Migrating animals learn by experience
Adolescent exploration helps storks to learn straighter and shorter migration routes
Research from the Max Planck Institute of Animal Behavior and the Centre for the Advanced Study of Collective Behavior at the University of Konstanz shows that migrating storks refine their behavior as they get older, suggesting that experiential learning is an important part of successful migration. While genetics and social behavior are important factors shaping animal migrations, information learned within a lifetime also appears to guide migratory movements.
The study led by Ellen Aikens from the University of Wyoming involved tracking over 250 white storks from southern Germany and Austria. Over a seven-year period, data was continuously collected from storks as they migrated over the western flyway from Europe towards North Africa in fall and back again in spring.
The researchers used the data to calculate when storks timed their migration, what pathways were taken, and how much energy was spent while flying. This allowed them to assess how migratory behavior changed over the course of an animal’s life. “We provide the strongest evidence to date that exploration early in life shapes migration later in life, “ says senior author Andrea Flack, a group leader at the Max Planck Institute of Animal Behavior.
Faster and more efficinet with age
The team found that while young storks took their time exploring new places during migration, their migrations become faster and more efficient as they aged. “In their first migration, young birds fly routes that take longer but that cost less in terms of energy,” says first author Aikens, who conducted the research while a postdoctoral researcher at the Centre for the Advanced Study of Collective Behavior.
As the birds gained more experience, individual storks incrementally straightened their migration routes to find more direct ways to move between destinations during the spring migration to summer breeding and nesting grounds.
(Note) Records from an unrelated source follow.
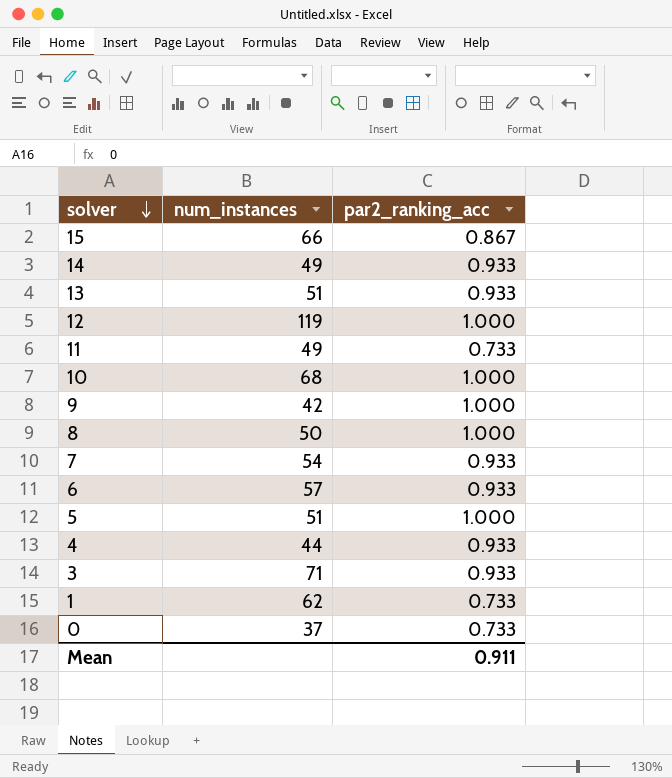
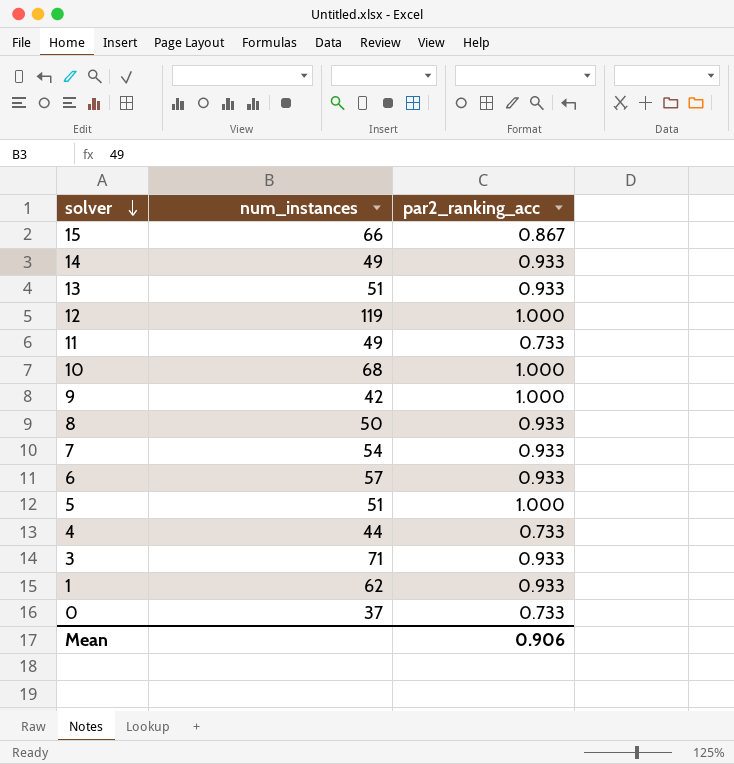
8 | par2_ranking_acc: 1.000 -> 0.933
4 | par2_ranking_acc: 0.933 -> 0.733
1 | par2_ranking_acc: 0.733 -> 0.933
Mean | par2_ranking_acc: 0.911 -> 0.906

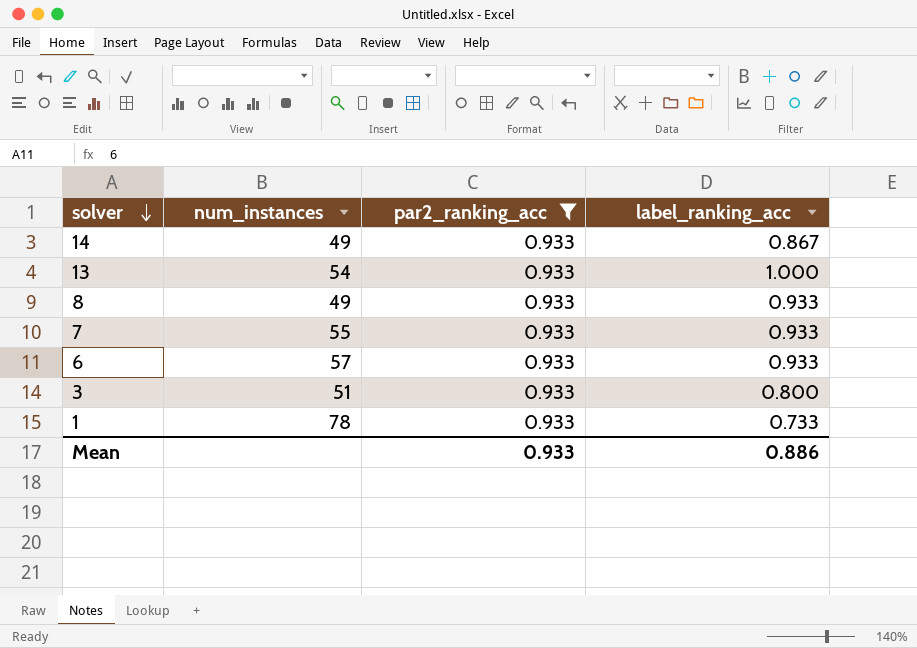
filter: none -> par2_ranking_acc = 0.933
column label_ranking_acc | position: none -> 4
13 | num_instances: 51 -> 54
8 | num_instances: 50 -> 49
7 | num_instances: 54 -> 55
3 | num_instances: 71 -> 51
1 | num_instances: 62 -> 78
Mean | par2_ranking_acc: 0.906 -> 0.933

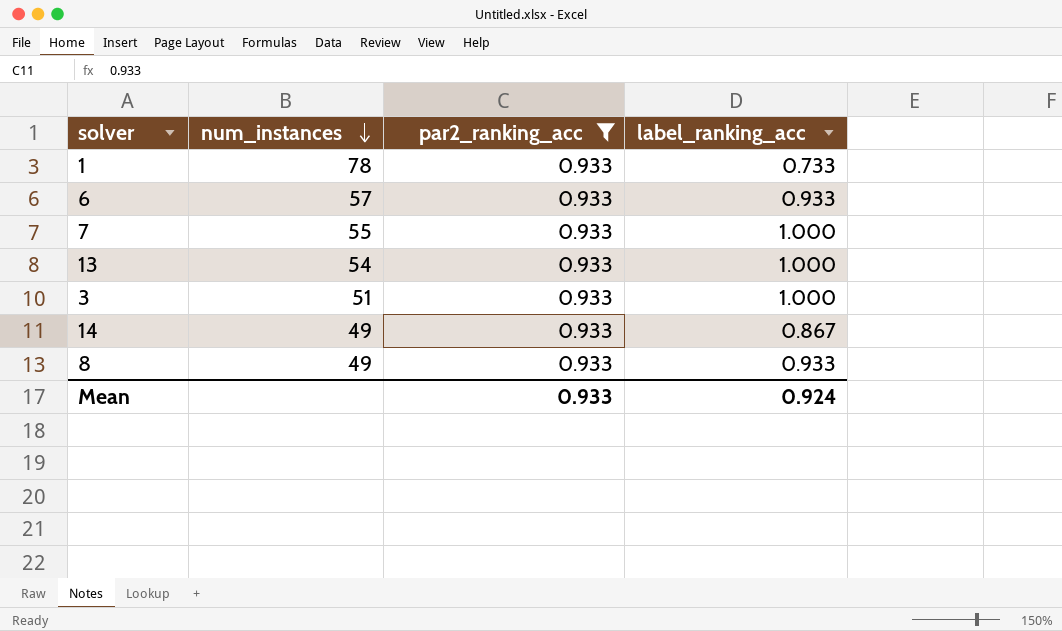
row order: solver descending -> num_instances descending
7 | label_ranking_acc: 0.933 -> 1.000
3 | label_ranking_acc: 0.800 -> 1.000
Mean | label_ranking_acc: 0.886 -> 0.924

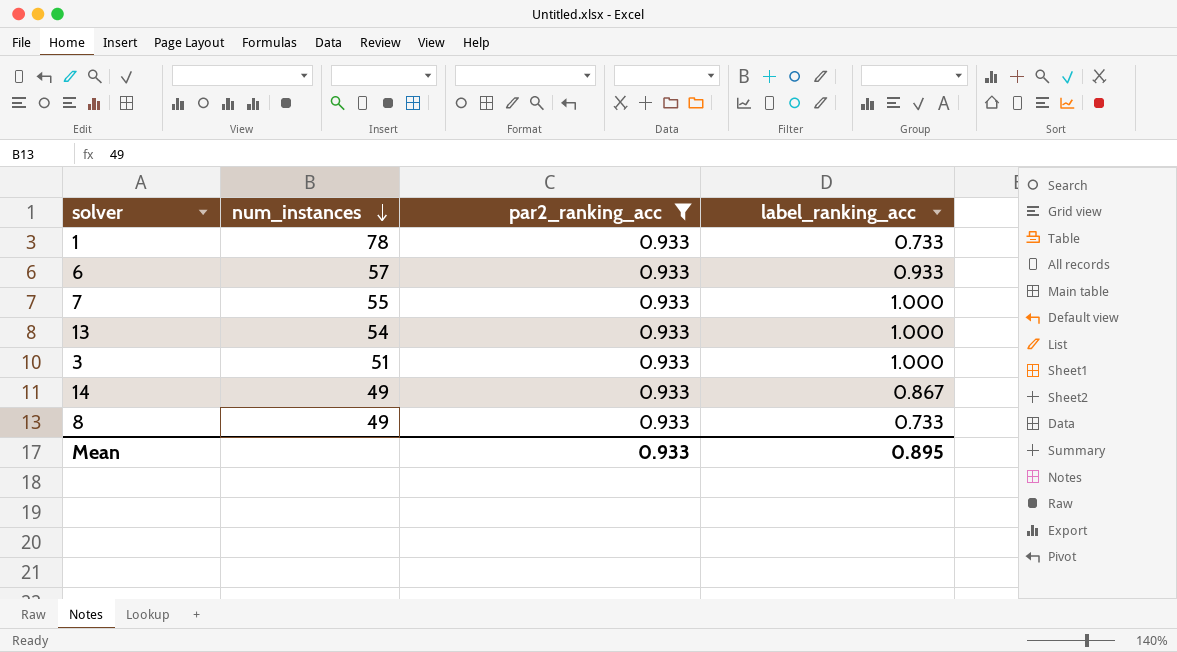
8 | label_ranking_acc: 0.933 -> 0.733
Mean | label_ranking_acc: 0.924 -> 0.895

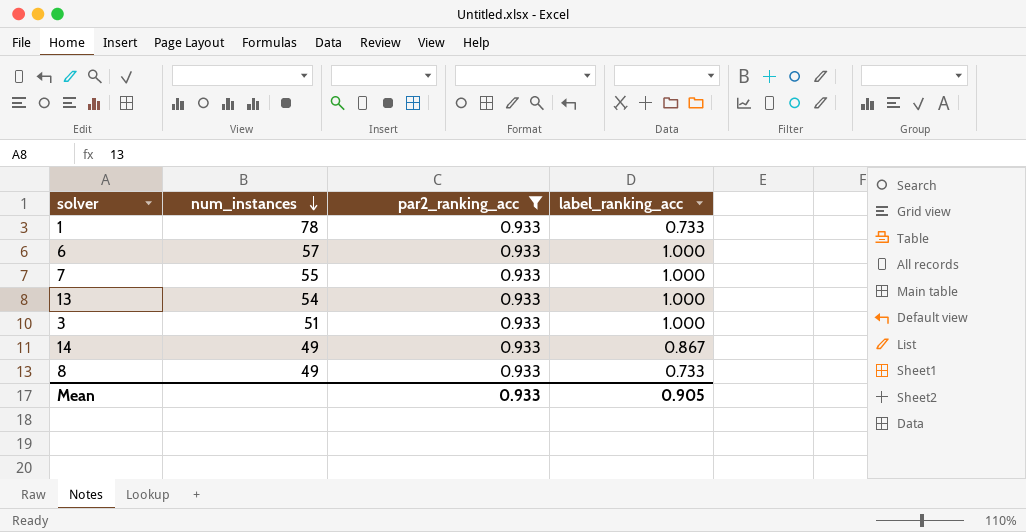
6 | label_ranking_acc: 0.933 -> 1.000
Mean | label_ranking_acc: 0.895 -> 0.905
Although birds consumed more energy during these flights, the total time taken to reach their destination was less. “This suggests that birds are using spatial memory that they acquired through learning to innovate shortcuts,” says Aikens. The findings could have implications for a variety of other species of migrating animals.
The researchers don’t discount the importance of genetics and “culturally inherited information” as mechanisms in animal migrations, but they say the new findings point to individual experience as another key factor. “When we think of animal migration, we usually think of time and energy as the most salient pressures,” says Flack. “But the landscapes that animals move through are complex and dynamic, and learning how to exploit favorable conditions saves both time and energy. Our study shows that gaining information, and using it to incrementally refine behavior, is a powerful force driving lifetime migration.”